I piatti e le curiosità che non conoscevi della cucina giapponese. Il pesce come elemento basilare della cucina del Sol Levante: la zuppa di pesce, la tradizionale ciotola di riso e lo street food.



Per molte persone “cucina giapponese” è sinonimo di sushi. Niente di più sbagliato, o meglio, di più riduttivo.

Il pesce è un elemento basilare nella cucina giapponese e proprio per questo viene utilizzato, crudo o cotto, per la preparazione di moltissimi piatti, spesso ancora poco conosciuti dai popoli occidentali. Scopriamone alcuni.

I piatti della cucina giapponese

La zuppa

I giapponesi amano molto una particolare zuppa chiamata semplicemente nabemono (il significato letterale è “cose da pentola”). È un gustoso piatto unico, cucinato prevalentemente in inverno, che viene cotto appunto nel nabe, una padella situata al centro della tavola e mantenuta calda grazie a un apposito fornelletto.

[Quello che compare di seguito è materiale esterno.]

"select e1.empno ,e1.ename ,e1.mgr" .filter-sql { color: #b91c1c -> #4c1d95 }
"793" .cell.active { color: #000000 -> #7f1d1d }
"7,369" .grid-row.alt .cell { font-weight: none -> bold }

Esistono numerose varianti regionali del nabe: per esempio, il chiri-nabe è composto da pesce (spesso merluzzo) e verdure stufate; il dote-nabe è invece un piatto a base di ostriche. Nell’isola di Hokkaido è più facile trovare l’ishikari-nabe, dove l’ingrediente principale è il salmone cucinato in brodo con verdure.

La ciotola di riso

I più esperti della cucina del Sol Levante avranno sentito ancora parlare di donburi (detta anche solo don). Non è nient’altro che la tradizionale ciotola di riso a cui vengono aggiunti altri ingredienti come pesce e verdure bollite.

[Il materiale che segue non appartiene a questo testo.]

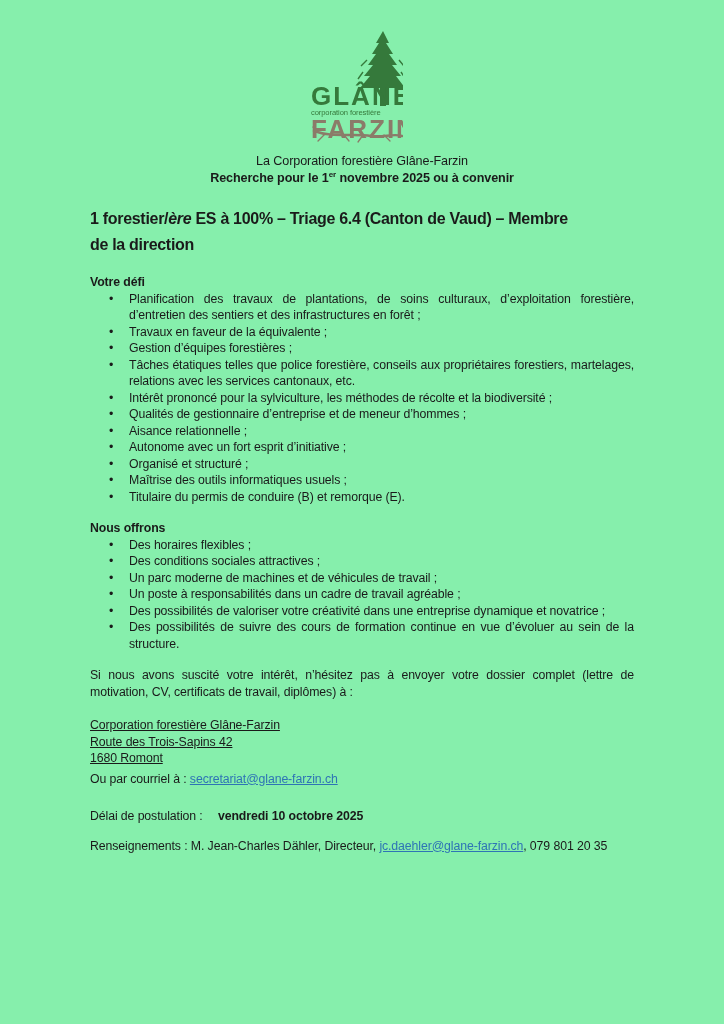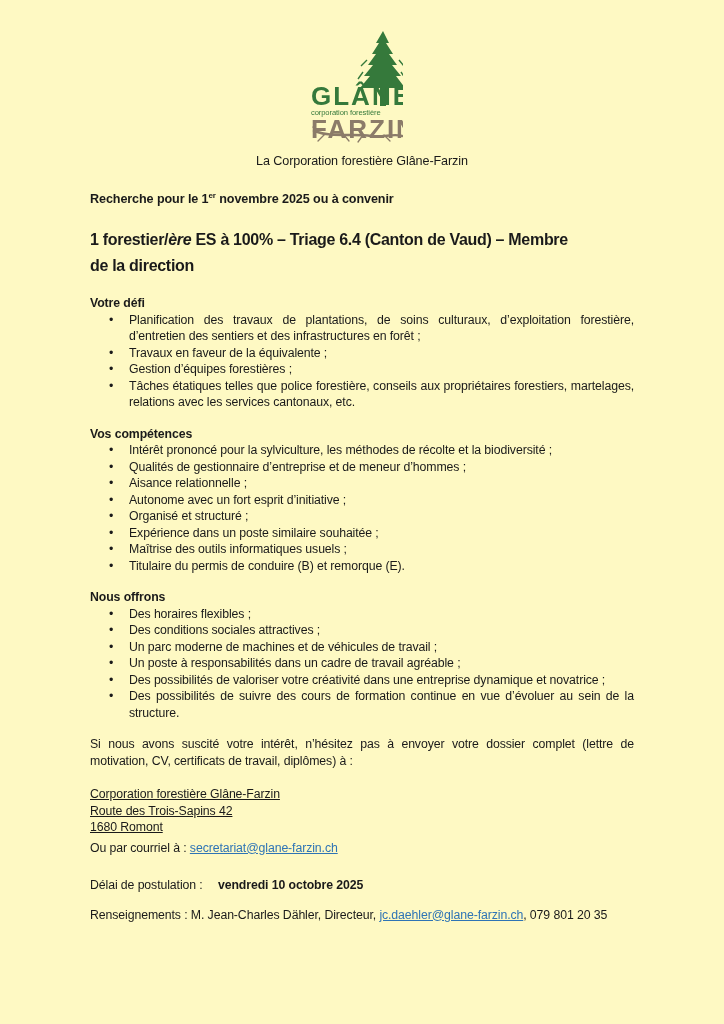"GLÂNE" .page { background: #fef9c3 -> #86efac }
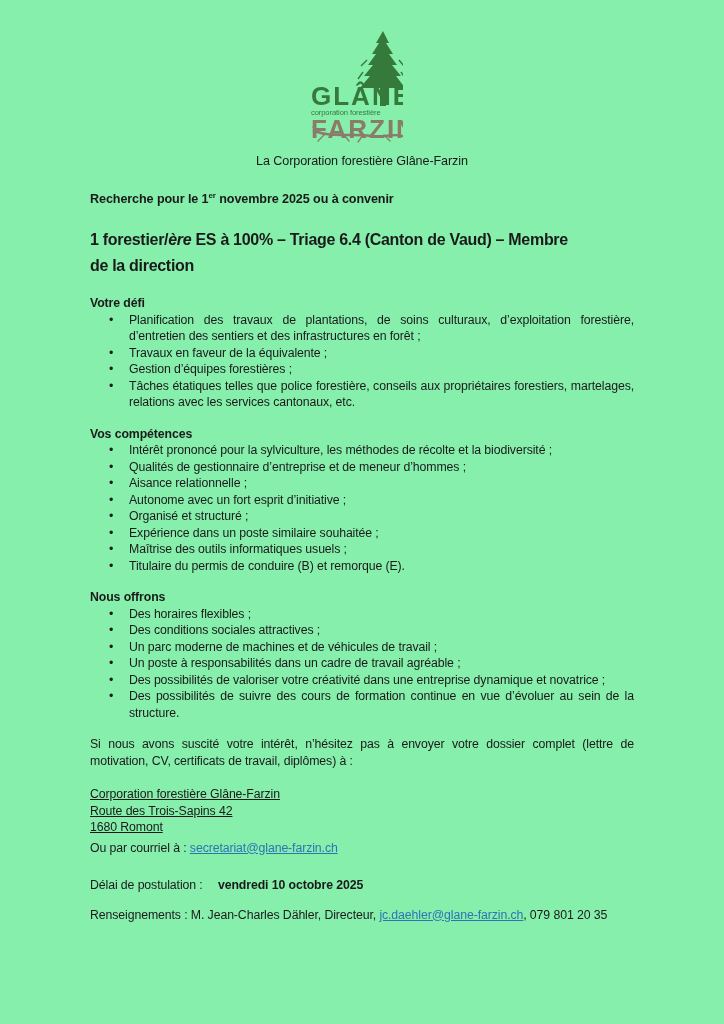"Recherche pour le 1er novembre" .search-line { margin-top: 21px -> none; text-align: none -> center }
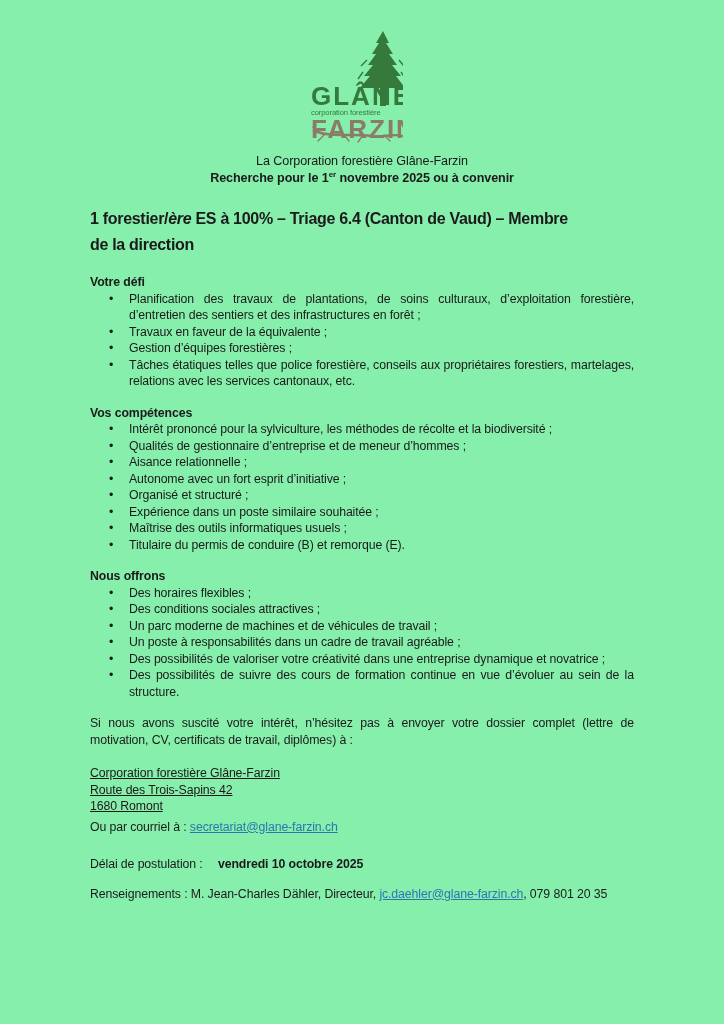"Vos compétences" div.sec-heading { html: <div>Vos compétences</div> -> none }
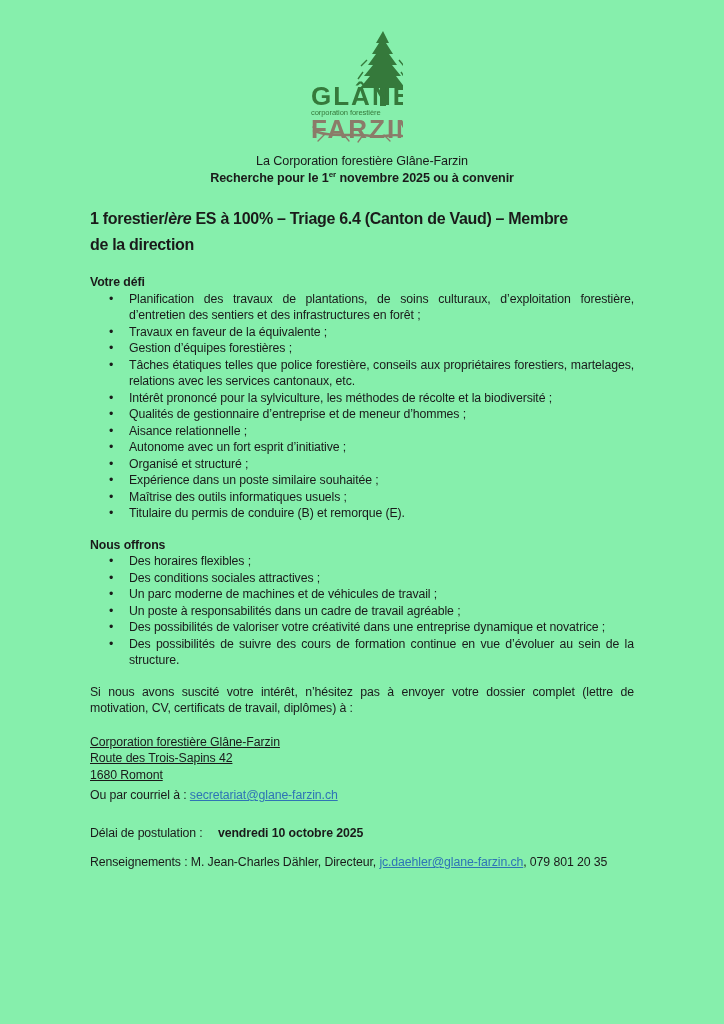"Expérience dans un poste similaire" li { html: <li>Expérience dans un poste similaire souhaitée ;</li> -> none }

La versione tradizionale, risalente al periodo Edo e più precisamente ad inizio ‘800, è detta unadon ed è composta da riso bollito con dei filetti di anguilla glassati con della salsa di soia. C’è poi il tekkadon, un piatto a base di tonno e spezie, oppure l’hokkaidon, fatto con riso bollito e fette di salmone tagliate sottili.

Cucina giapponese. Riso

Lo street food

Anche lo Street food è ricco di pietanze a base di pesce. Per le strade di Tokyo capita spesso di imbattersi in bancarelle che vendono uno “snack” tipicamente giapponese detto takoyaki.

Ha la forma di una pallina fritta composta da una pastella e al cui interno possono esserci pezzetti di polpo oppure delle cipolle. Assolutamente da provare anche gli ikayaki, ovvero dei calamari grigliati su fuoco vivo e serviti con salsa di soia o limone.

Niente di troppo complesso: perché quindi non provare a cimentarsi con una versione “casalinga” di questi piatti?